Transcribe the records below from the first line to the line that includes "[151,341,416,353] [49,356,83,368] (feel", inclusive, and omit the pictures.

::::

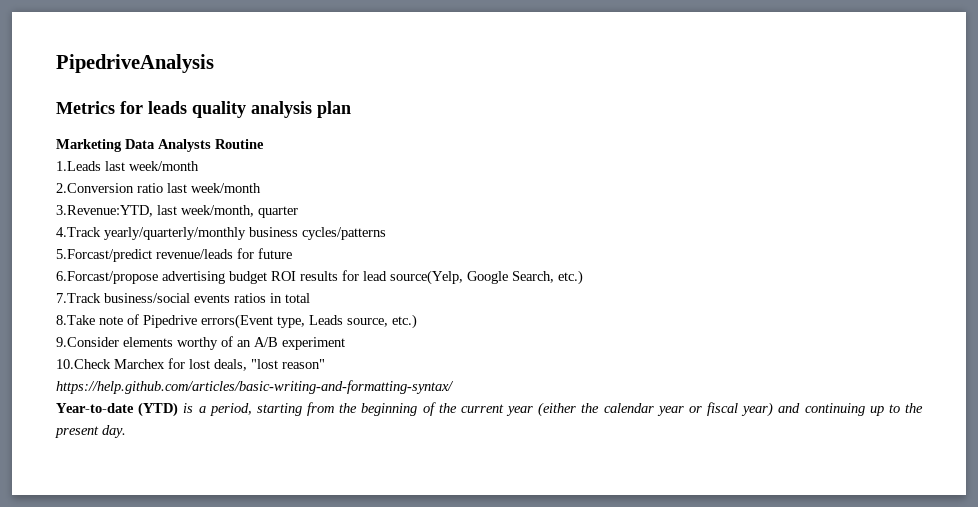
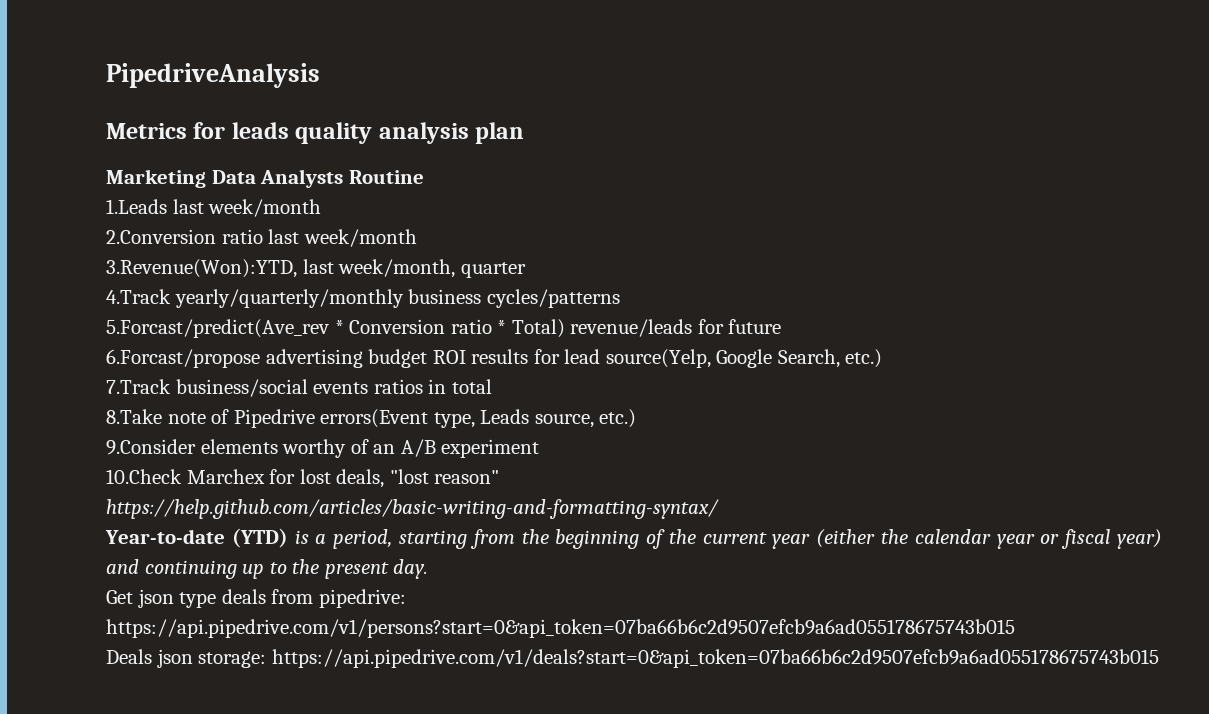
[56,205,153,217] 3.Revenue:YTD, -> [106,259,297,278] 3.Revenue(Won):YTD,
[56,249,152,262] 5.Forcast/predict -> [106,319,565,338] 5.Forcast/predict(Ave_rev * Conversion ratio * Total)
(126, 431) none -> [106,589,406,608] [106,619,1015,638] [106,649,1159,668] // Get json type deals from pipedrive: https://api.pipedrive.com/v1/persons?start=0&api_token=07ba66b6c2d9507efcb9a6ad055178675743b015 // Deals json storage: https://api.pipedrive.com/v1/deals?start=0&api_token=07ba66b6c2d9507efcb9a6ad055178675743b015

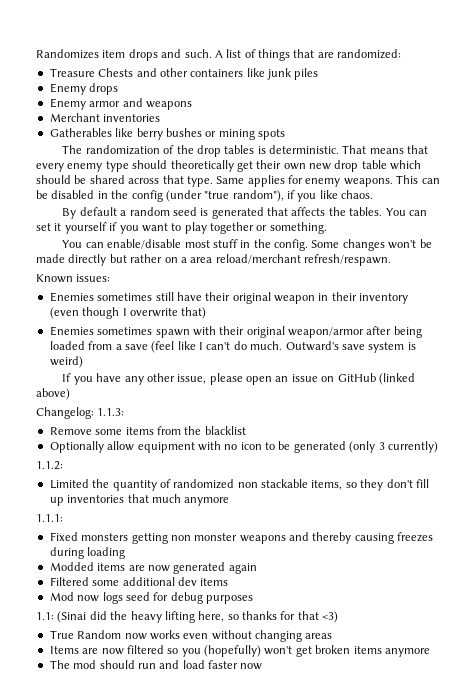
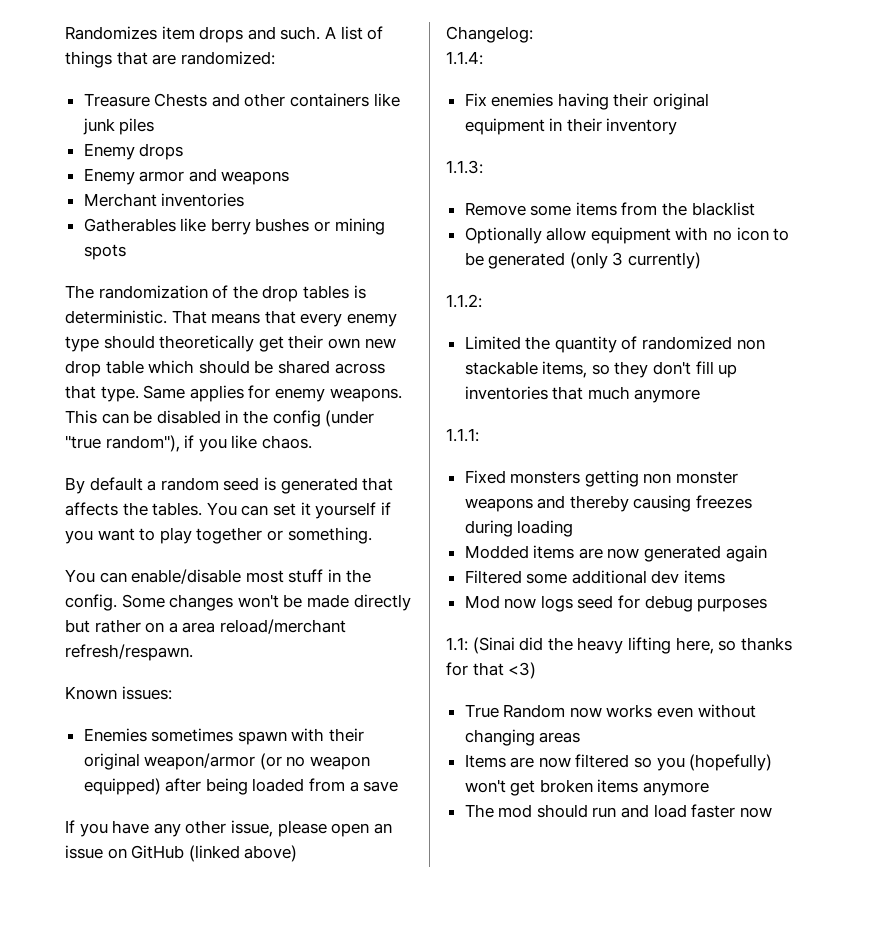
[49,292,409,304] [49,307,207,319] // Enemies sometimes still have their original weapon in their inventory (even though I overwrite that) -> (172, 693) none
(364, 332) none -> [259,753,371,770] [83,778,161,795] (or no weapon equipped)
[151,341,416,353] [49,356,83,368] (feel like I can't do much. Outward's save system is weird) -> (399, 786) none
(94, 413) none -> [446,51,483,65] [464,93,710,110] [464,118,678,135] // 1.1.4: // Fix enemies having their original equipment in their inventory //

::::

◆ Result ◆
[56,205,153,217] 3.Revenue:YTD, -> [106,259,297,278] 3.Revenue(Won):YTD,
[56,249,152,262] 5.Forcast/predict -> [106,319,565,338] 5.Forcast/predict(Ave_rev * Conversion ratio * Total)
(126, 431) none -> [106,589,406,608] [106,619,1015,638] [106,649,1159,668] // Get json type deals from pipedrive: https://api.pipedrive.com/v1/persons?start=0&api_token=07ba66b6c2d9507efcb9a6ad055178675743b015 // Deals json storage: https://api.pipedrive.com/v1/deals?start=0&api_token=07ba66b6c2d9507efcb9a6ad055178675743b015

[49,292,409,304] [49,307,207,319] // Enemies sometimes still have their original weapon in their inventory (even though I overwrite that) -> (172, 693) none
(364, 332) none -> [259,753,371,770] [83,778,161,795] (or no weapon equipped)
[151,341,416,353] [49,356,83,368] (feel like I can't do much. Outward's save system is weird) -> (399, 786) none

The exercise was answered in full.